Pourquoi apprendre une langue avant trois ans ?

L’apprentissage précoce d’une langue que doit on en penser …?

En tant que directrice pédagogique depuis bientôt 30 ans à l’institut International de Rambouillet, on m’a souvent interrogé sur la question du bilinguisme. Je ne suis pas une théoricienne, juste une observatrice renseignée !

Vous ne serez surement pas surpris si l’on vous dit que l’apprentissage d’une langue étrangère n’est pas si simple pour les adultes. Ceux-ci ont tendance à rencontrer des difficultés à mémoriser les mots, les sons, la structure de la langue étudiée voire à mélanger le tout avec leur langue maternelle ou une autre langue étrangère déjà étudiée.
J’ai pu observer ce phénomène somme toute banal. Cela est d’autant plus évident dans un groupe multi culturel, ou chaque apprenant se bat avec ses propres armes et ses propres difficultés. Et je ne crois pas être particulièrement pessimiste en disant qu’un adulte, même très motivé, n’atteindra jamais ou rarement le niveau d’un natif en terme de fluidité,de vocable et de prononciation.

Pour les enfants en revanche, il en est tout autrement.

Un enfant, si confronté très tôt à une ou plusieurs langues, ne connaîtra pas ces difficultés.
En fait, un enfant exposé depuis sa plus tendre enfance à une autre langue, aura sans difficulté un niveau comparable à celui de sa langue ‘maternelle’. Il passera de l’une à l’autre sans questionnement, avec la même aisance.
Toutes les études linguistiques nous disent qu’un enfant, in vitro, fait déjà la différence entre la langue de sa mère et d’autres langues, d’autres sons finalement. Il fait d’ailleurs la différence entre 800 sons. On sait que chaque langage utilise l’équivalent de 40 phonèmes (sons pour simplifier), qui permettent de différencier une langue d’une autre.
Ce qui signifie, qu’un tout petit bébé possède le don incroyable de pouvoir apprendre n’importe quelle langue, du moment qu’il y est exposé !

Dans un foyer monolingue, il perdra avant ses trois ans cette compétence particulière s’il n’a pas été confronté à d’autres langues. Il acquière donc une panoplie de sons qui constituera sa langue maternelle et qu’il aura définit comme étant le seul outil de communication orale connu.
En revanche dans un foyer bilingue, le jeune enfant sera capable de s’approprier 2 types de sons différents, donc deux langues différentes. Il communiquera indifféremment dans l’une où l’autre selon les sollicitations des parents.

Un bébé « bilingue » parlera -t-il plus tard qu’un autre « monolingue » ?

On nous dit que c’est possible, car au départ il doit se caler non pas sur une série de sons mais deux. Mais au final, il n’y aura aucun retard de langage, tant au niveau de l’expression que de la compréhension orale, bien au contraire.

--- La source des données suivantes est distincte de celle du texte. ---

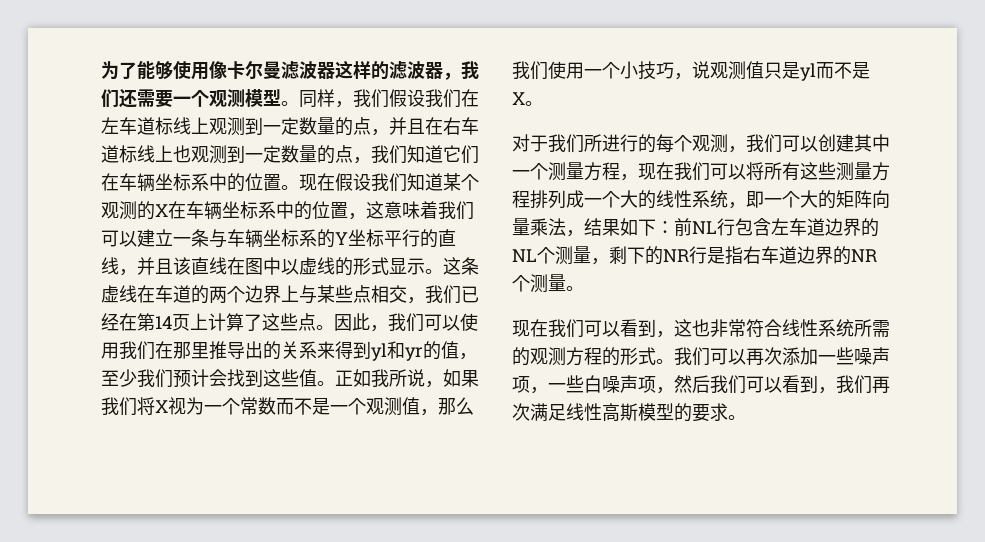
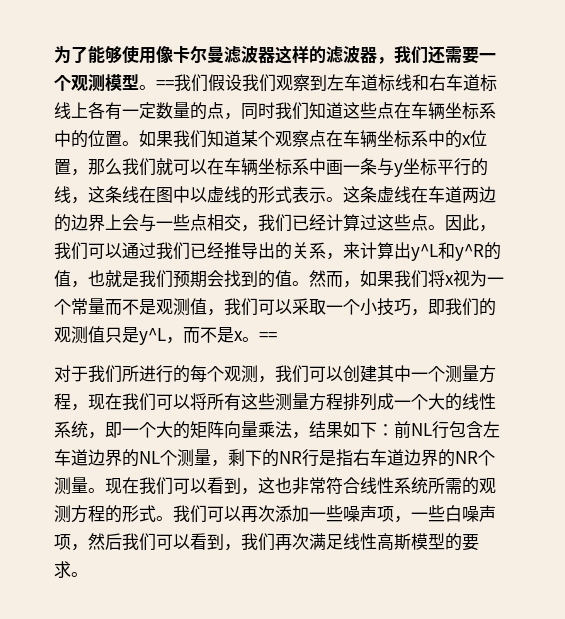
- 同样，我们假设我们在左车道标线上观测到一定数量的点，并且在右车道标线上也观测到一定数量的点，我们知道它们在车辆坐标系中的位置。
+ ==我们假设我们观察到左车道标线和右车道标线上各有一定数量的点，同时我们知道这些点在车辆坐标系中的位置。
- 现在假设我们知道某个观测的X在车辆坐标系中的位置，这意味着我们可以建立一条与车辆坐标系的Y坐标平行的直线，并且该直线在图中以虚线的形式显示。
+ 如果我们知道某个观察点在车辆坐标系中的x位置，那么我们就可以在车辆坐标系中画一条与y坐标平行的线，这条线在图中以虚线的形式表示。
- 这条虚线在车道的两个边界上与某些点相交，我们已经在第14页上计算了这些点。
+ 这条虚线在车道两边的边界上会与一些点相交，我们已经计算过这些点。
- 因此，我们可以使用我们在那里推导出的关系来得到yl和yr的值，至少我们预计会找到这些值。正如我所说，如果我们将X视为一个常数而不是一个观测值，那么我们使用一个小技巧，说观测值只是yl而不是X。
+ 因此，我们可以通过我们已经推导出的关系，来计算出y^L和y^R的值，也就是我们预期会找到的值。然而，如果我们将x视为一个常量而不是观测值，我们可以采取一个小技巧，即我们的观测值只是y^L，而不是x。==
- 前NL行包含左车道边界的NL个测量，剩下的NR行是指右车道边界的NR个测量。
- 现在我们可以看到，这也非常符合线性系统所需的观测方程的形式。
+ 前NL行包含左车道边界的NL个测量，剩下的NR行是指右车道边界的NR个测量。现在我们可以看到，这也非常符合线性系统所需的观测方程的形式。

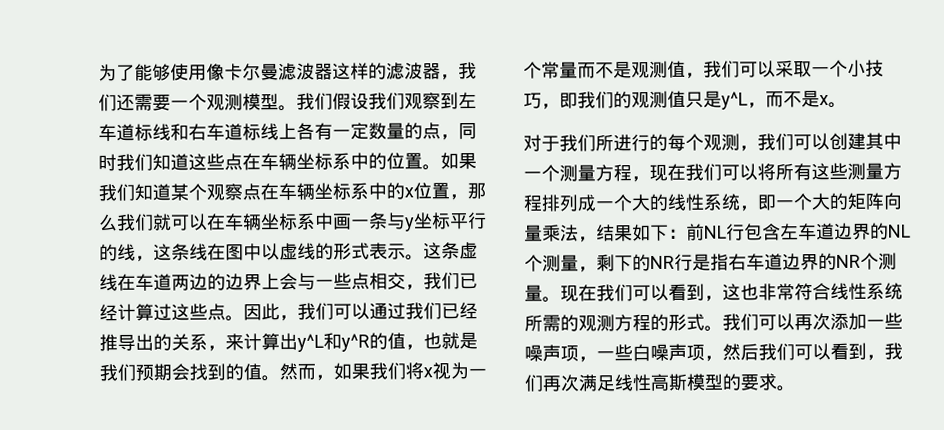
- ==我们假设我们观察到左车道标线和右车道标线上各有一定数量的点，同时我们知道这些点在车辆坐标系中的位置。
+ 我们假设我们观察到左车道标线和右车道标线上各有一定数量的点，同时我们知道这些点在车辆坐标系中的位置。
- 然而，如果我们将x视为一个常量而不是观测值，我们可以采取一个小技巧，即我们的观测值只是y^L，而不是x。==
+ 然而，如果我们将x视为一个常量而不是观测值，我们可以采取一个小技巧，即我们的观测值只是y^L，而不是x。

En France, les parents se ferment souvent à l’apprentissage précoce d’une langue étrangère. Beaucoup de familles craignent que leur petit ne mélange les deux langues, que cela ne perturbe l’apprentissage de la lecture par exemple.
Pourtant, dans le monde entier la norme tend plutôt au bilinguisme au contraire…

Il semblerait qu’un enfant ou un adulte bilingue ait la faculté de passer plus facilement d’une tache à l’autre, ou de résoudre un problème plus rapidement que la moyenne.
On dit qu’un enfant maîtrisant deux langues, en apprendra une troisième plus facilement aussi. Il aura sans doute des capacités accrues dans d’autres domaines comme le chant ou l’apprentissage d’un instrument.

Nous sommes encore à mon sens largement en retard sur d’autres pays. Les choses changent heureusement.
Mais l’arrivée d’Internet, des jeux vidéo et du streaming comme Utube ou Netflix a révolutionné le rapport de nos enfants aux langues.
Il n’y a pas si longtemps encore, on me disait qu’apprendre l’anglais ne servait à rien et qu’il fallait mieux déjà apprendre correctement sa propre langue avant de se tourner vers une autre…

Aujourd’hui, si vous voulez que votre enfant apprenne plus qu’une seule langue, il est préférable de le faire le plus tôt possible. Cela ne sera en aucun cas un handicap pour l’apprentissage d’autres compétences, bien au contraire. Ce sera la clé à toute une gamme de savoir-faire et de savoir-être. Une clé qu’il aura en main toute sa vie.